Summary & Overview
CPT 83001: Follicle Stimulating Hormone (FSH) Serum Assay
CPT code 83001 represents a quantitative laboratory assay for follicle stimulating hormone (FSH) in a serum sample. FSH measurement is a widely used diagnostic test in reproductive endocrinology, aiding evaluation of ovarian function, menstrual disorders, infertility, and certain hypogonadal conditions. Nationally, FSH testing is a routine component of endocrine and fertility workups and has implications for laboratory workflows, payer coverage policies, and clinical decision-making.
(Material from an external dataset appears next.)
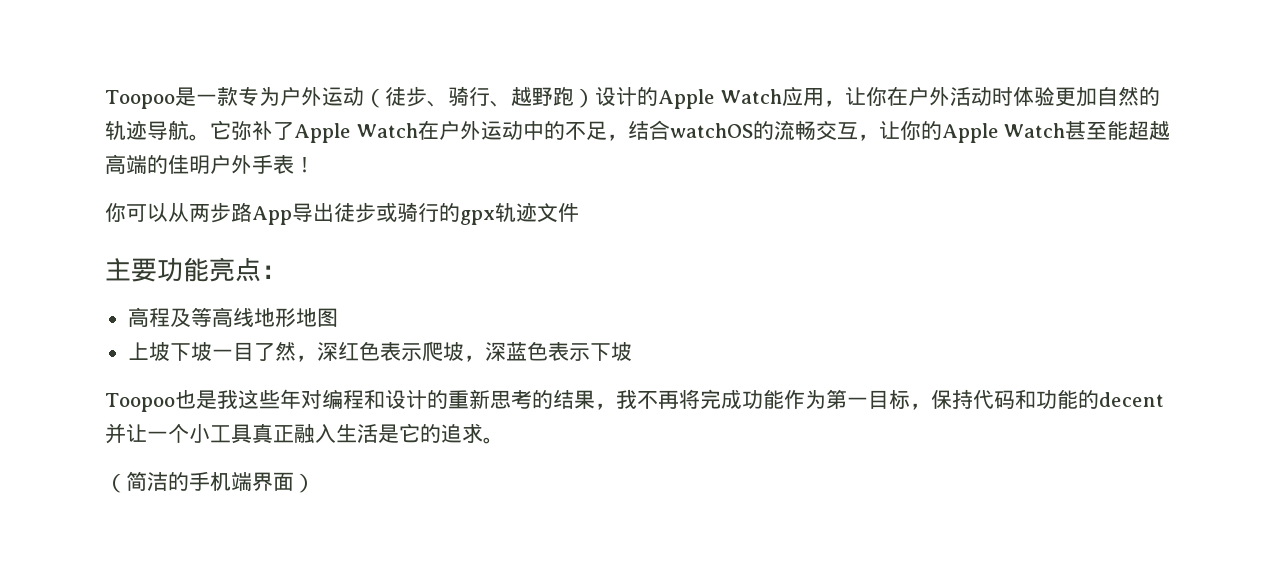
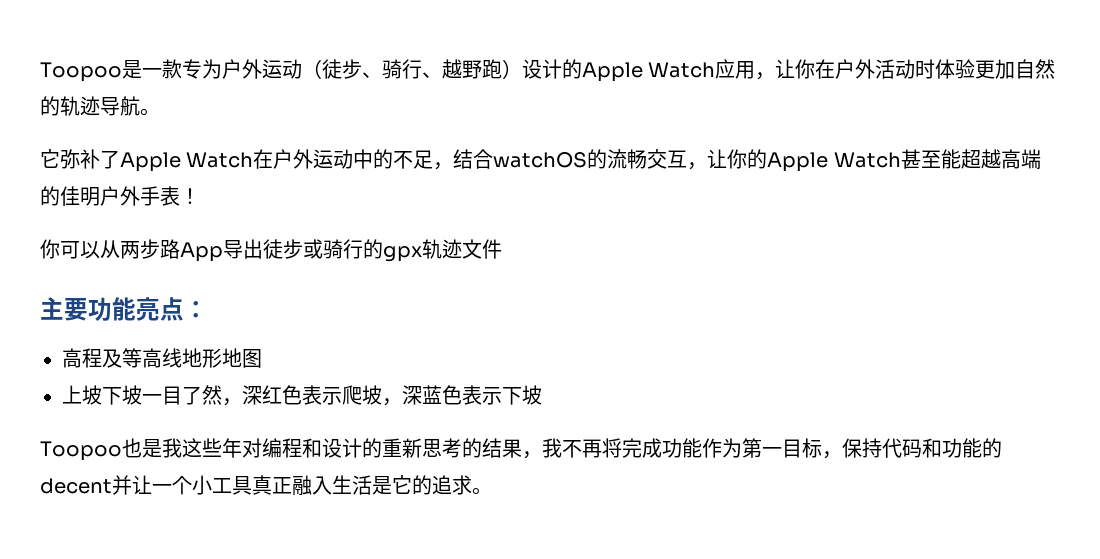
- Toopoo是一款专为户外运动（徒步、骑行、越野跑）设计的Apple Watch应用，让你在户外活动时体验更加自然的轨迹导航。它弥补了Apple Watch在户外运动中的不足，结合watchOS的流畅交互，让你的Apple Watch甚至能超越高端的佳明户外手表！
+ Toopoo是一款专为户外运动（徒步、骑行、越野跑）设计的Apple Watch应用，让你在户外活动时体验更加自然的轨迹导航。
+ 它弥补了Apple Watch在户外运动中的不足，结合watchOS的流畅交互，让你的Apple Watch甚至能超越高端的佳明户外手表！
- （简洁的手机端界面）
Key payers covered in this analysis include Aetna, Blue Cross Blue Shield, Cigna Health, UnitedHealthcare, and Medicare. Readers will find a concise overview of clinical context for FSH testing, how 83001 relates to commonly ordered endocrine panels, and typical sites where the service is performed. The publication summarizes billing considerations, relevant related laboratory codes, and common diagnostic scenarios in which 83001 is reported, such as polycystic ovarian syndrome, amenorrhea, hypopituitarism, and infertility. Benchmarks and policy updates are discussed to inform coding clarity and payer interactions at a national level.
This summary is intended for clinicians, laboratory managers, and billing professionals seeking a clear, practice-focused explanation of CPT code 83001 and its role in reproductive endocrine assessment.
Billing Code Overview
CPT code 83001 describes a laboratory assay to measure follicle stimulating hormone (FSH), typically performed on a serum sample. The test measures FSH produced by the pituitary gland and circulating in the bloodstream and is used to evaluate reproductive endocrine function.
Service type: Clinical laboratory testing
Typical site of service: Clinical laboratory or hospital outpatient laboratory
Clinical & Coding Specifications
Clinical Context
A 29-year-old woman with irregular menses and suspected polycystic ovarian syndrome presents to her family medicine or obstetrics-gynecology clinic for evaluation of infertility and menstrual irregularity. Her clinician orders laboratory testing including measurement of follicle stimulating hormone to assess ovarian reserve and hypothalamic-pituitary-gonadal axis function. A venous blood sample is collected in the outpatient phlebotomy area or clinic laboratory during the follicular phase (commonly cycle day 3) or as clinically indicated. The sample is sent to the clinical medical laboratory (Clinical Medical Laboratory taxonomy) where a lab analyst performs the 83001 assay to quantify serum follicle stimulating hormone. Results are reviewed by the ordering provider; elevated or suppressed levels guide diagnosis and management for conditions such as E28.2 (polycystic ovarian syndrome), N97.9 (female infertility), N91.2 (amenorrhea), or pituitary disorders such as E23.0 (hypopituitarism). Testing may occur in outpatient clinic laboratories, hospital outpatient laboratories, or reference laboratories that support Family Medicine and Obstetrics & Gynecology practices.